Designing for redundancy

A single tunnel or circuit is always a single point of failure. For production hybrid connectivity, redundancy is not optional. It is how you achieve the availability SLAs that GCP offers. See designing highly available systems in GCP for the broader principles behind availability architecture.

Here is what good redundancy looks like for each option:

  • Cloud VPN (HA VPN): two VPN gateways, each with two interfaces, providing four tunnels in total. BGP sessions should run over all four tunnels. This configuration qualifies for the 99.99% availability SLA.
  • Dedicated Interconnect (99.99%): at least four VLAN attachments across two circuits in two different Metro locations. Each Metro location should use circuits connected to different edge availability domains within that Metro. With two circuits per Metro and two Metros, no single failure takes down all paths.
  • Partner Interconnect (99.99%): VLAN attachments across two different Metro areas, using either two different providers or two different edge availability domains of the same provider.
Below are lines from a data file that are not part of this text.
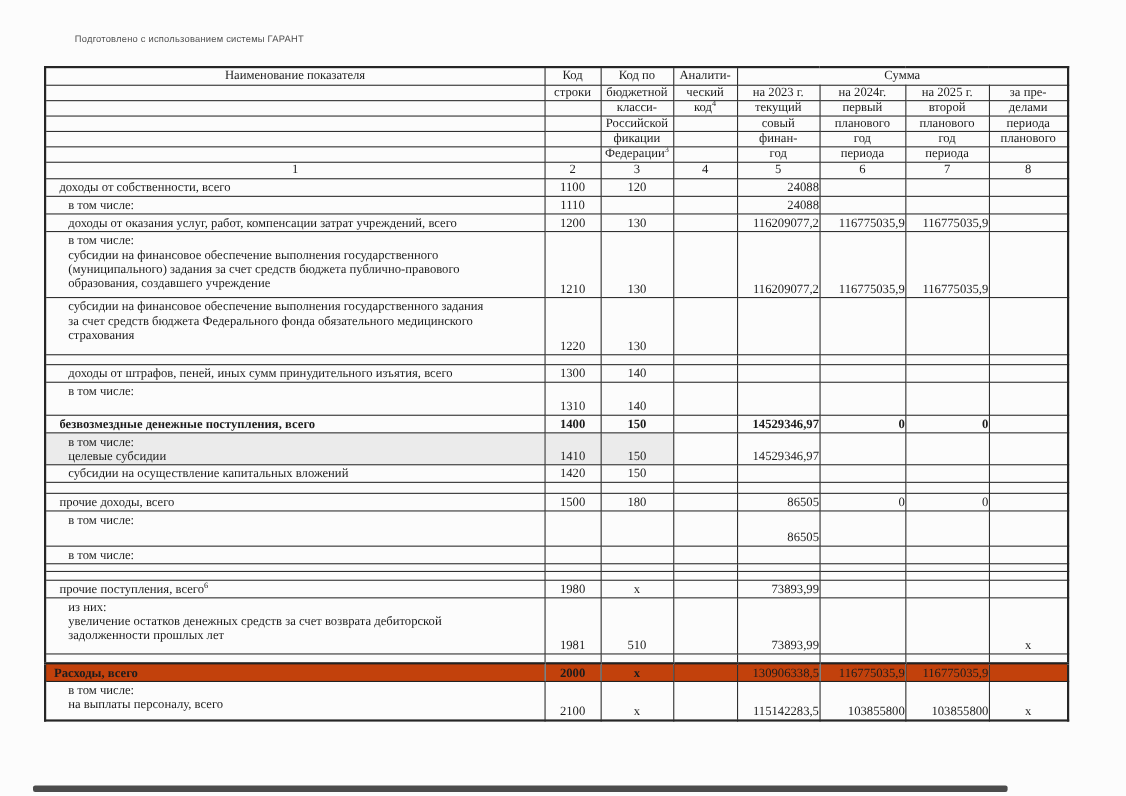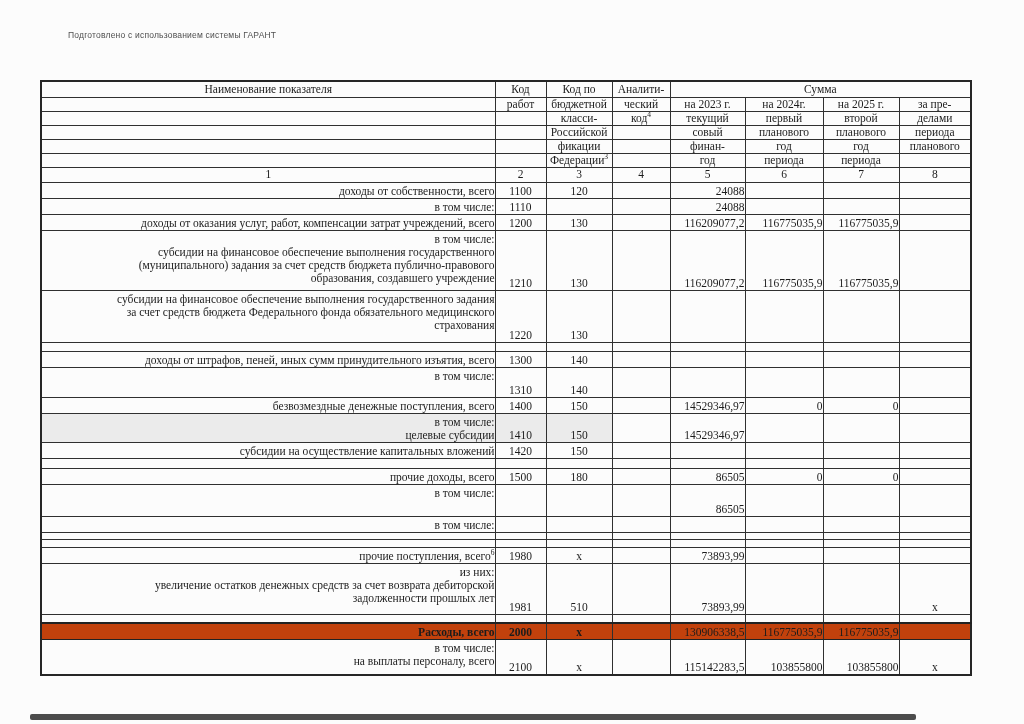"Наименование показателя" table.budget { top: 80px -> 60px }
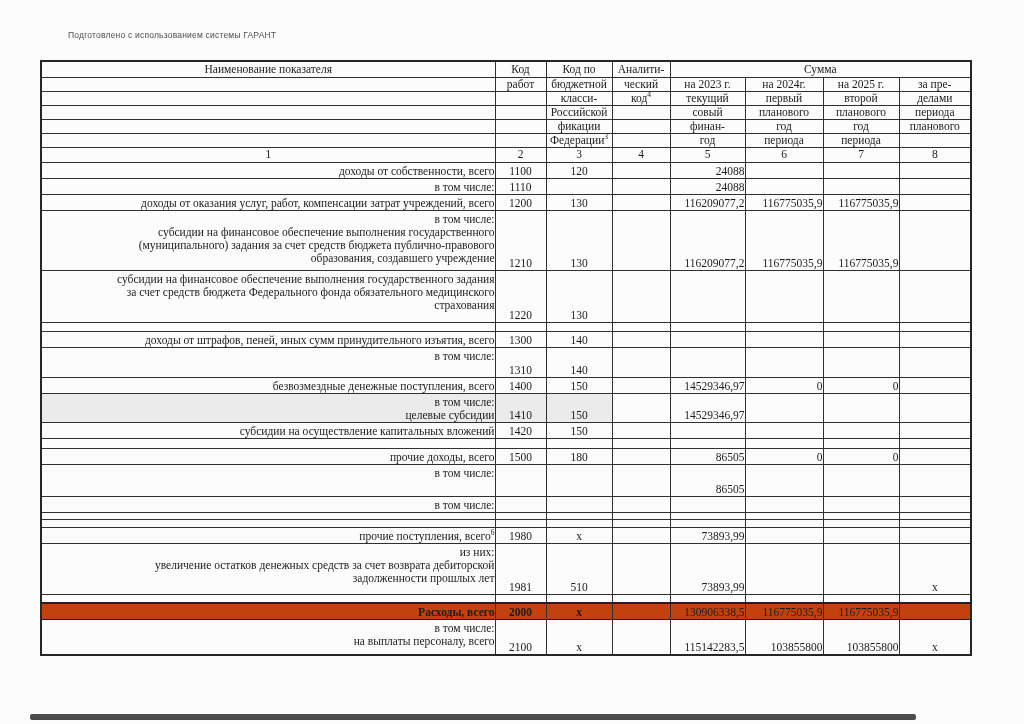"работ" td { text: работ -> строки }
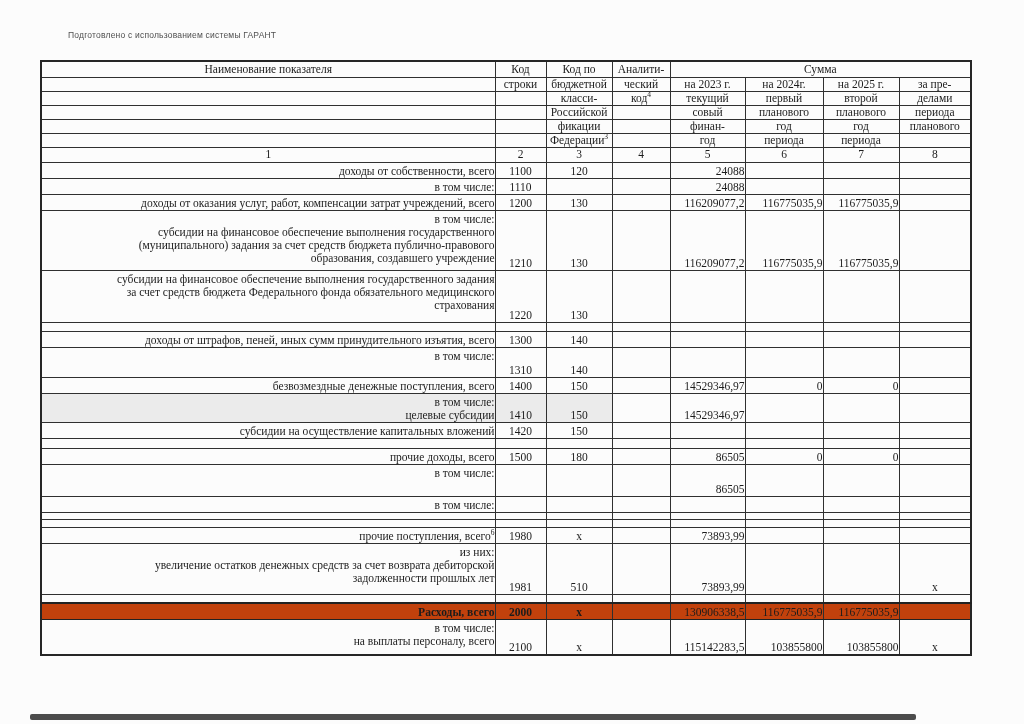"доходы от собственности, всего" tbody td.name { text-align: right -> none }
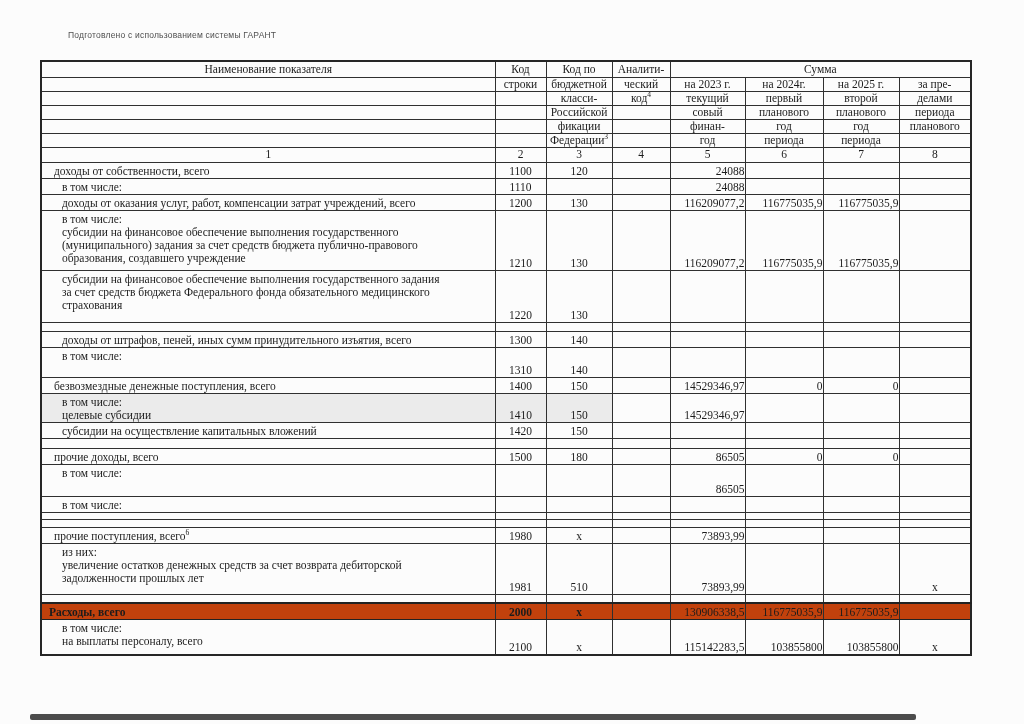"безвозмездные денежные поступления," tr { font-weight: none -> bold }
The 99.9% SLA tier (two paths within one Metro) is achievable with less infrastructure, but it does not protect against a Metro-level failure. For genuinely critical connectivity, the 99.99% topology across two Metro areas is the right target.

Warning

A maintenance event or hardware failure will take down your entire on-premises-to-GCP connection if there is no backup path. This is the most common design mistake in hybrid networking, and it always surfaces at the worst possible moment. Never deploy a single tunnel or circuit for production traffic.

Example decision scenarios

Real decisions are rarely abstract. Here are a few realistic examples that show how the choice plays out in practice:

A small team connecting an office to GCP quickly

A startup team needs to connect their office network to a GCP project so developers can access private GCP resources. They need connectivity today, not in six weeks. Budget is limited. Cloud VPN is the obvious choice. They can be up and running in under an hour, and a few gigabits per second of bandwidth is more than enough.

A company replicating multi-terabyte data volumes nightly

An analytics team runs a nightly job that transfers several terabytes from on-premises databases to BigQuery. The transfers are predictable, high-volume, and the team is already paying significant internet egress charges through Cloud VPN. At this scale, Dedicated Interconnect pays for itself through reduced egress costs and delivers more reliable transfer speeds. The provisioning lead time is manageable given the project timeline.

A business not located near a Google colocation site

A mid-sized company has a data centre in a city without a Google-supported colo presence. They need private connectivity, as internet transit is not acceptable for their compliance requirements. Partner Interconnect through a regional network provider that already has access to Google’s network is the practical path. They avoid renting colo space in another city just to terminate a circuit.

A regulated workload where internet transit is not acceptable

A financial services firm is migrating a core system to GCP. Their security team prohibits any transit over the public internet, even encrypted. Cloud VPN is out entirely. The decision becomes whether they are near a Google colo (Dedicated Interconnect) or whether a partner provider can reach them (Partner Interconnect). Both qualify from a compliance standpoint. The final choice comes down to bandwidth, cost, and existing provider relationships.

A temporary bridge during an Interconnect provisioning period

A team has approved budget for Dedicated Interconnect but has a project milestone before the circuit is ready. They stand up HA VPN to unblock development immediately, then migrate traffic to Interconnect once it is provisioned. This is a common and sensible pattern: Cloud VPN as a bridge, Interconnect as the long-term solution.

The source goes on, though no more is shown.